It was with a sense of dawning wonder and fear that Oliver realized what this feeling was, the feeling that had never quite died in him no matter how hard he had tried to stamp it out: love.

He was in love with Dinah Laurel Lance, even when she had long gotten over him.

“Ollie?”

He started, working to school his features as the others all stared at him. He felt too shy suddenly to meet Laurel’s eyes, so he watched her shoulder and the lock of her hair that hung over the front of it. “Yeah?”

“We’re trying to figure out who to neutralize first,” John re-stated. “Ra’s or Reverse Flash.”

He swallowed. Right, the plan. He needed a new one, one that didn’t involve him resuming his place at Ra’s side. The longer they delayed, the more suspicious the Demon would become.

“Ra’s. We need to take the fight to Nanda Parbat now.”
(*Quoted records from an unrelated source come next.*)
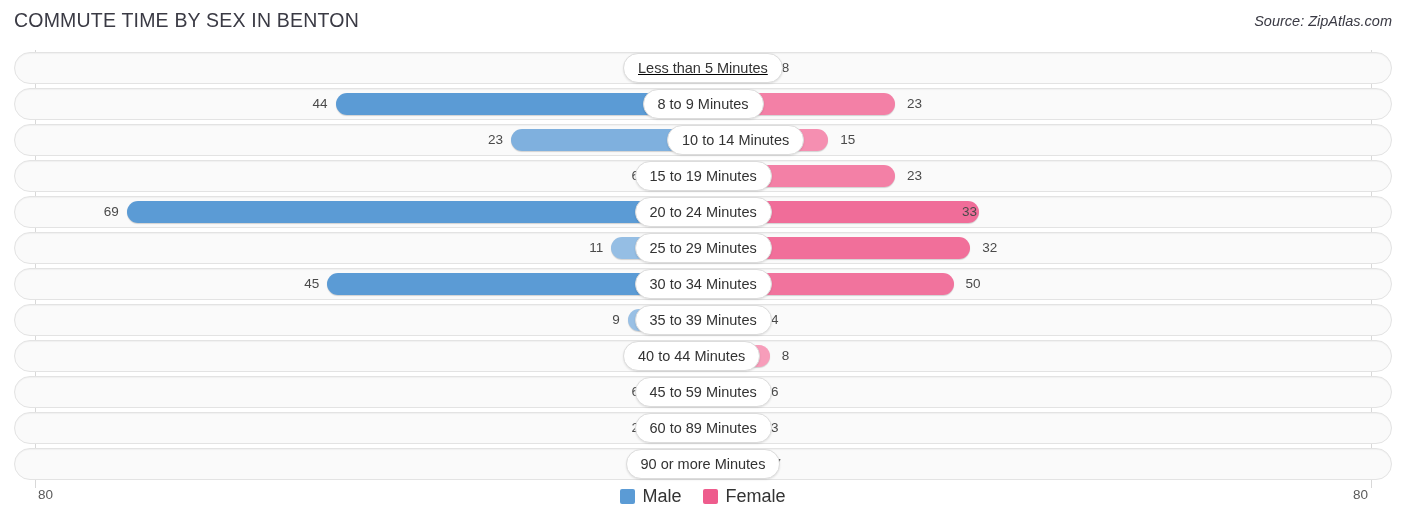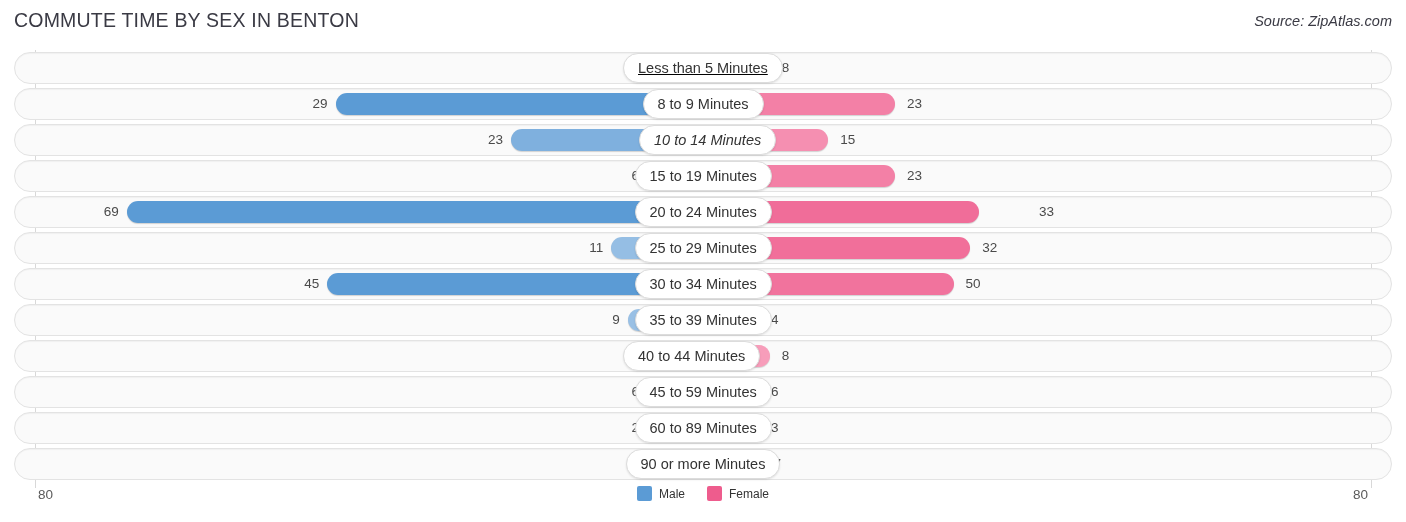"29" div.bar-value { text: 29 -> 44 }
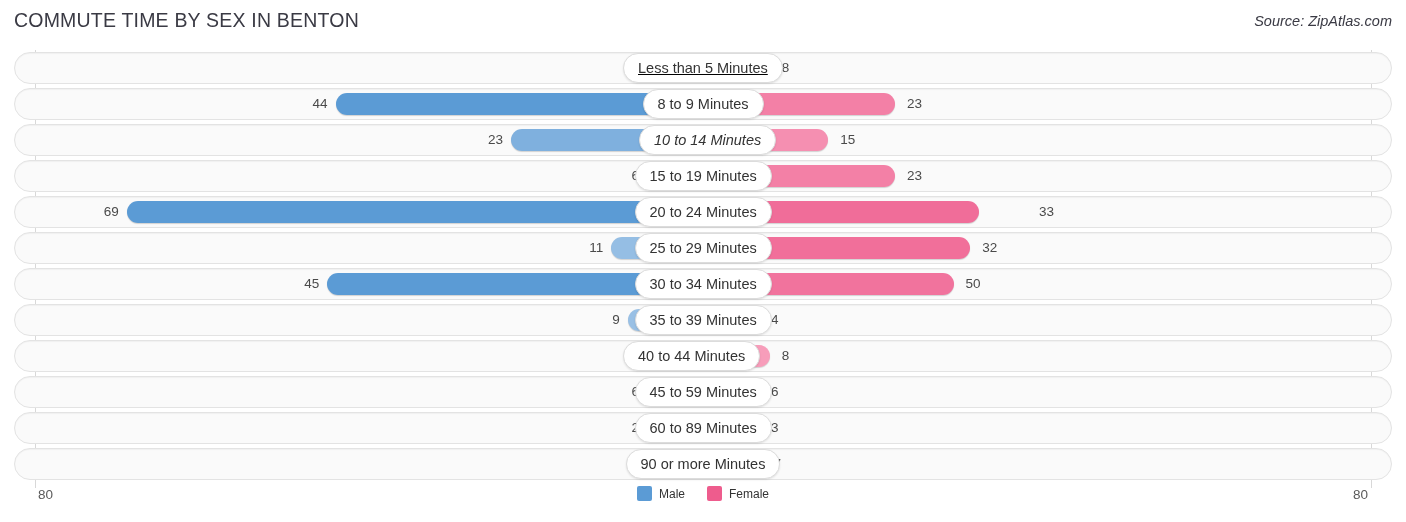"10 to 14 Minutes" div.center-pill { font-style: italic -> none; left: 639px -> 667px }
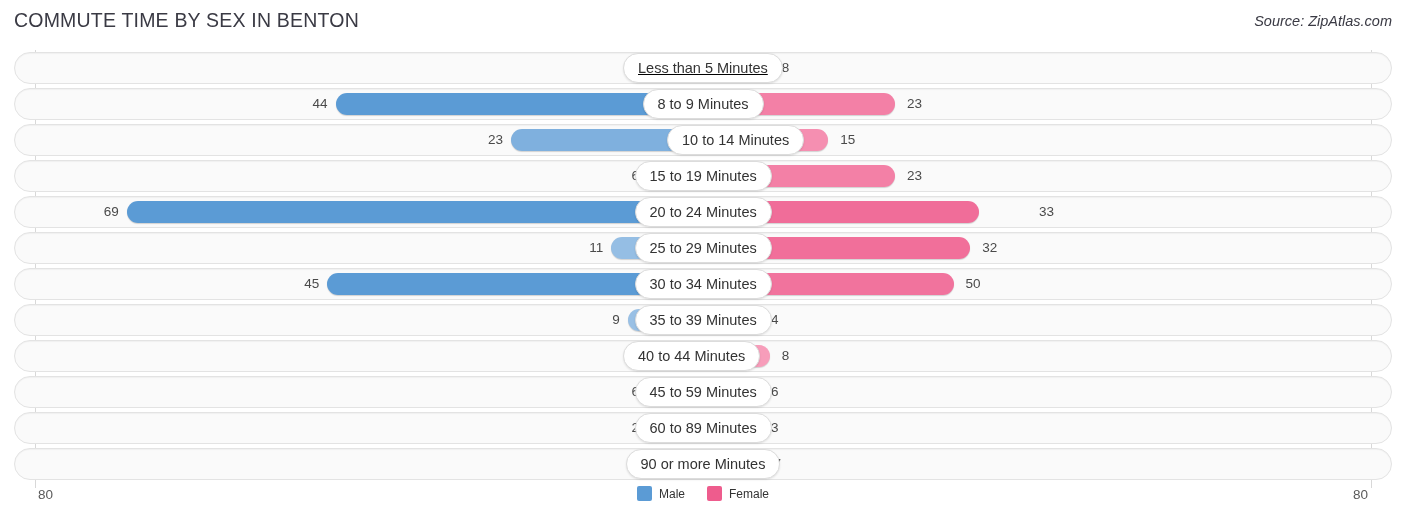"33" div.bar-value { left: 1039px -> 962px }
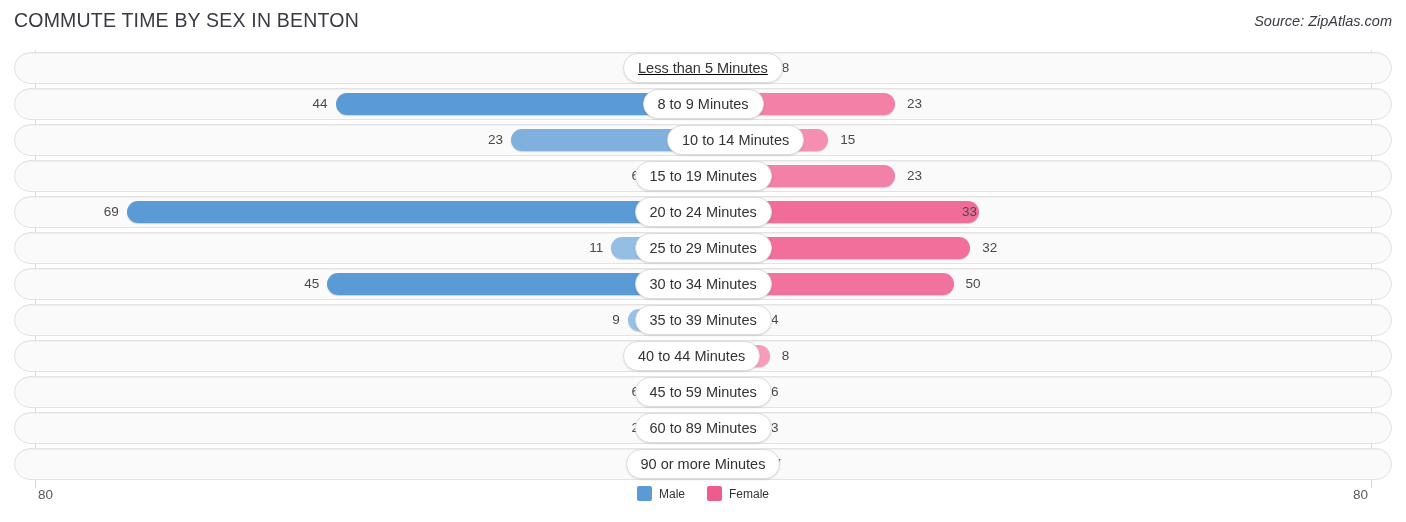"Male" .legend-item span.legend-text { font-size: 12px -> 18px }
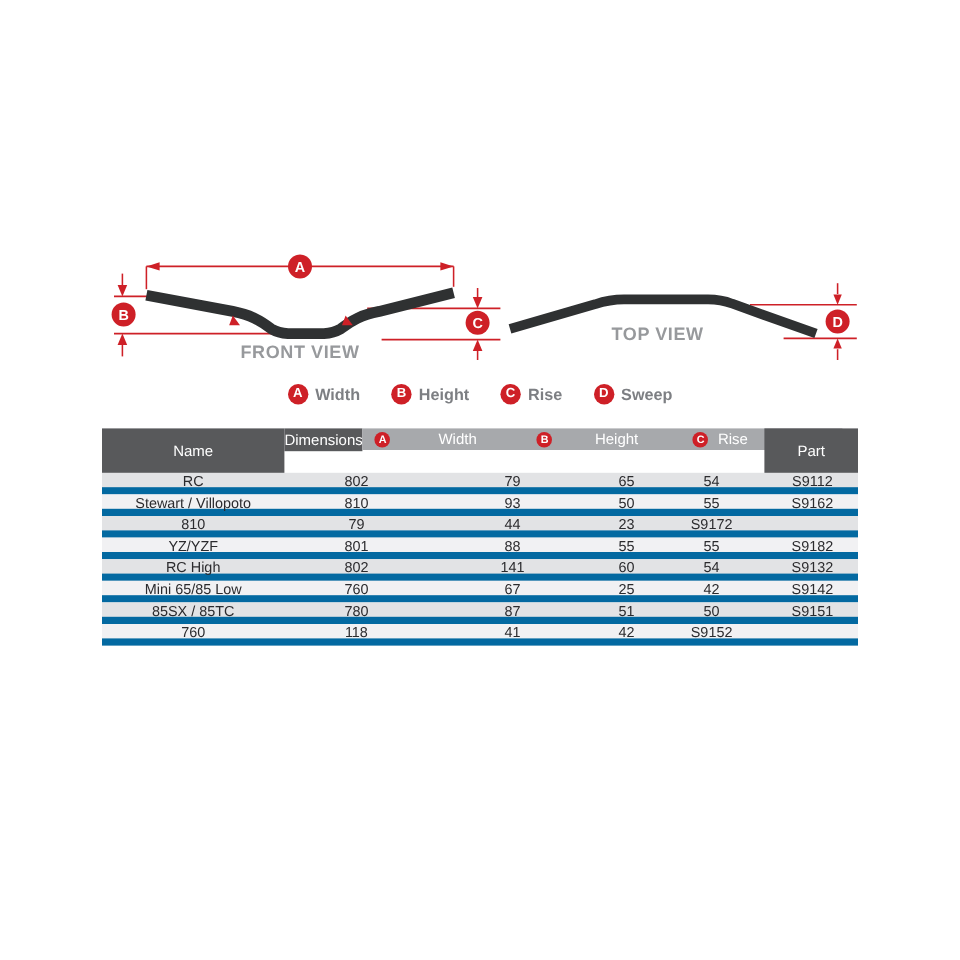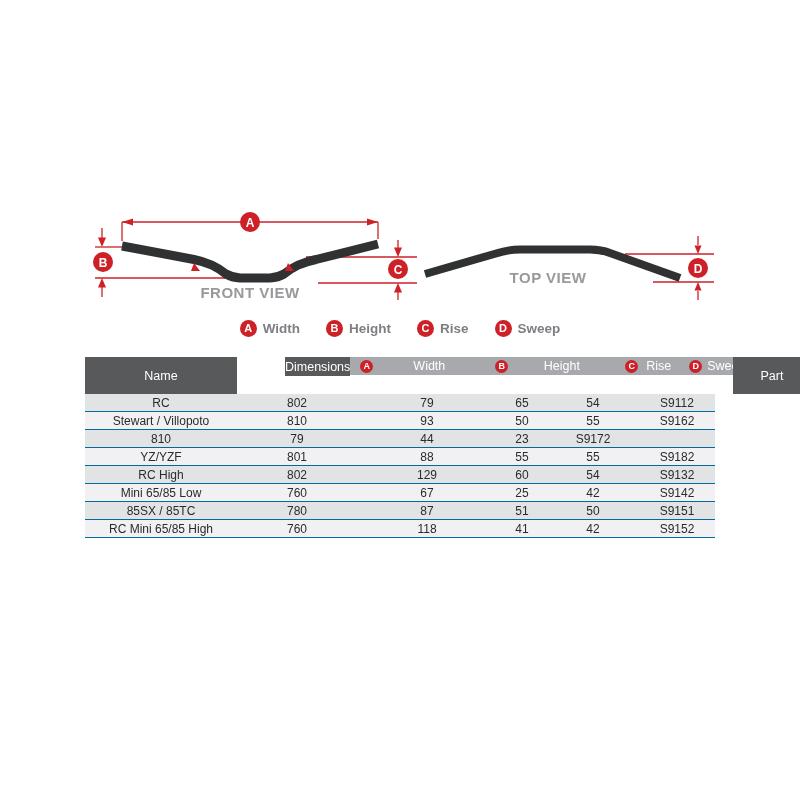"Name" .thead { gap: 48px -> none }
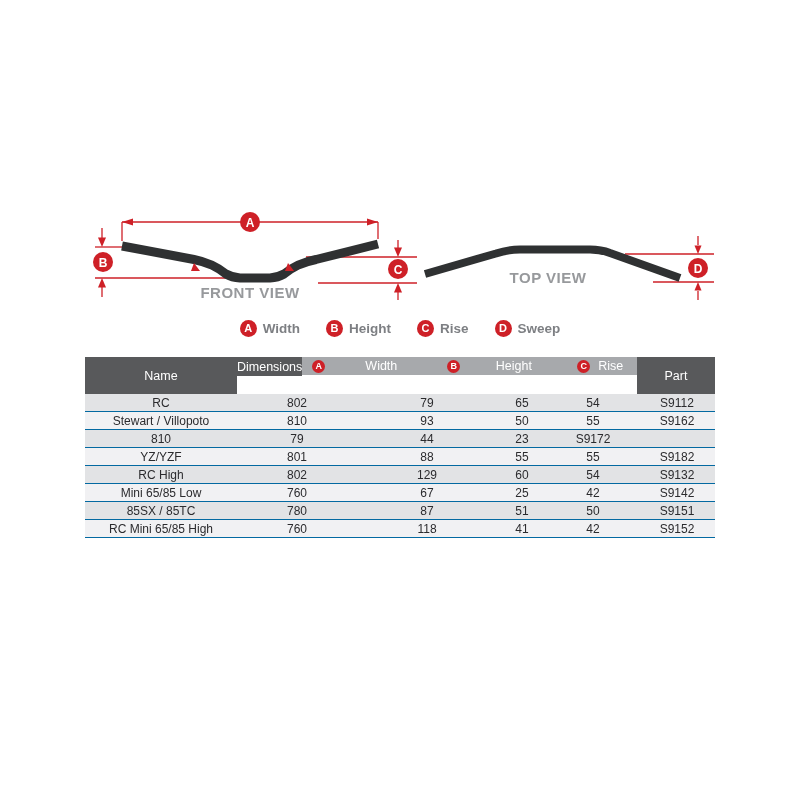"RC" .trow { border-bottom: 1px solid #0369a1 -> 6px solid #0369a1 }
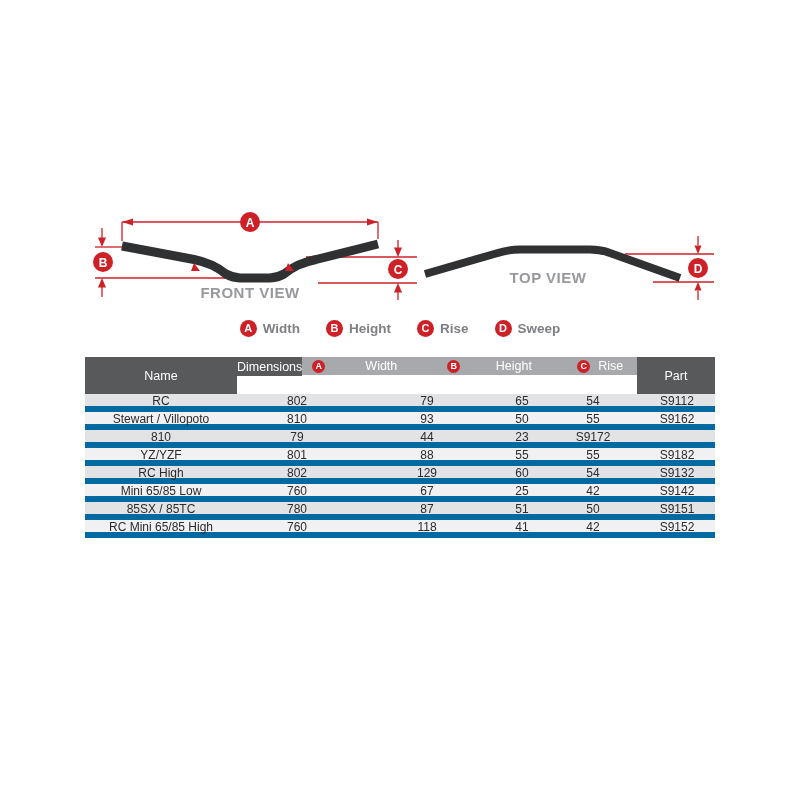"129" div.td { text: 129 -> 141 }
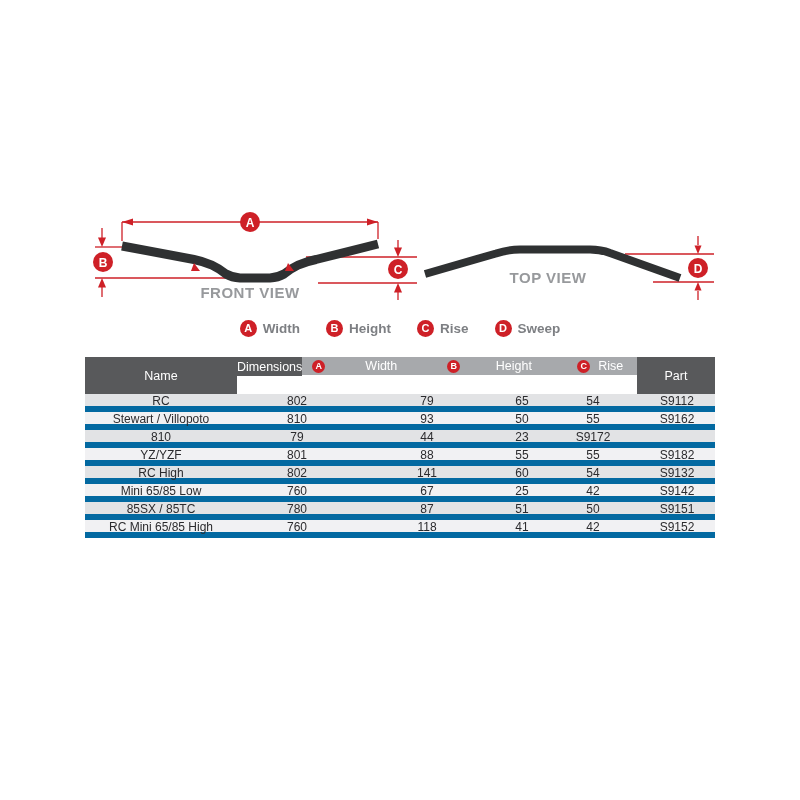"RC Mini 65/85 High" div.td { html: <div>RC Mini 65/85 High</div> -> none }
“But you’re injured,” Felicity immediately protested.

“We can’t afford to wait. Ra’s will suspect he’s been betrayed and send out the best of his followers to kill all of us.” Everything he had tried to avoid by becoming Al-Sah-Him would come to pass.

His ankle wasn’t broken as he had feared. He could stand on it with the brace if need be. He would have to hope he could fight on it as well.

“A straight assault on Nanda Parbat is suicide,” Nyssa declared. “You would never be able to root each and every assassin out of the passages. They would surround you and slaughter before you had time to blink.”

“Not if it was Barry who was blinking,” Laurel pointed out. “Could you… I don’t know, run them all out of the fortress into the open?”

“Definitely. Not sure if I could stop them from going back in if I’m helping you to fight them, though.”

“Then we stop them from going back in,” said Oliver, a plan forming in his mind off the back of Laurel’s idea. “You can do that scream again.”

“I didn’t know I could do it the first time,” she protested, backing up even a step further. Oliver shifted his weight off the table onto his good leg to catch her hand before she could fully draw away.

“It’s your power, just like Barry’s speed. And I have a feeling it’s exactly what we need. You’re strong, Laurel. I’ve known that our whole lives. And no matter how or why you received this ability, you’re the one in control of it.”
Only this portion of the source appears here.